Seeds fly. We stomp them
into the ground, part of the dance.

Molly Hogan was flying under the radar with her first attempt at haiku. This challenge is pushing us all to find what form fits best.

Day 10 –My first attempt at haiku.

Autumn maracas
Invite you to merengue
Shake a leg, baby!
–Molly Hogan

Catherine Flynn found the lyrics to the life cycle of a lotus at the New York Botanical Garden.

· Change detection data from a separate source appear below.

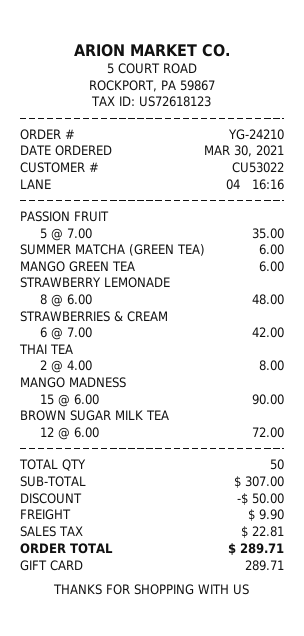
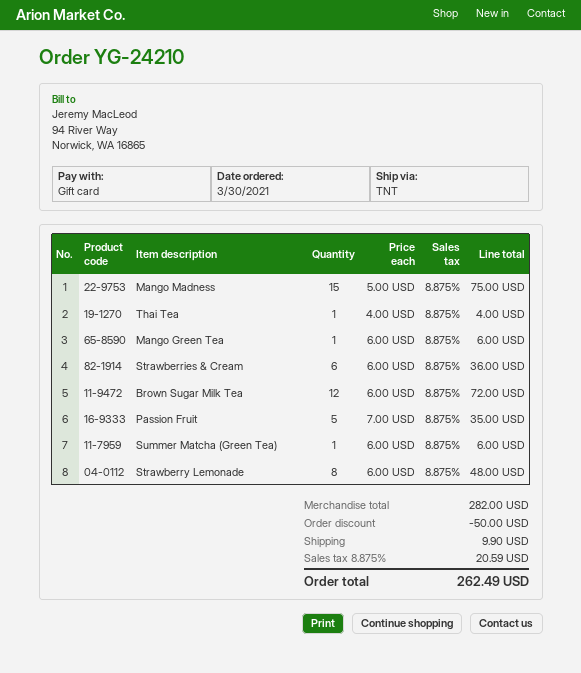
STRAWBERRIES & CREAM: 6 x 7.00 = 42.00 -> 6 x 6.00 = 36.00
THAI TEA: 2 x 4.00 = 8.00 -> 1 x 4.00 = 4.00
MANGO MADNESS: 15 x 6.00 = 90.00 -> 15 x 5.00 = 75.00
subtotal: 307.00 -> 282.00
tax: 22.81 -> 20.59
total: 289.71 -> 262.49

Photo and poem by Catherine Flynn, all rights reserved.

Photo and poem by Catherine Flynn, all rights reserved.

Buffy Silverman offers another haiku, which is the ultimate nature poetic form. Hard to capture a moment in few syllables.

dried lotus pods
shriveled and moored in mud
cradle tomorrow
–Buffy Silverman

What’s a poetry parade without Charles Waters? He bounced in with this sunshine.

LOTUS FLOWER (HEY BUDS)
Fuchsia covered buds
stretch out in praise of morning
revealing their sun-shined heart.

(c) Charles Waters 2016

lotus pods
seed mysteries
three days
of flowering
rebirth
an open heart

© 2016 Jone Rush MacCulloch all rights reserved

If you have a poem for today’s found object, put it in the comments and I will add it to the post. Thanks again for joining us and for reading all the way through to the end. Mardi Gras ended yesterday, but this is a joyful parade of poems to keep you passin’ a good time!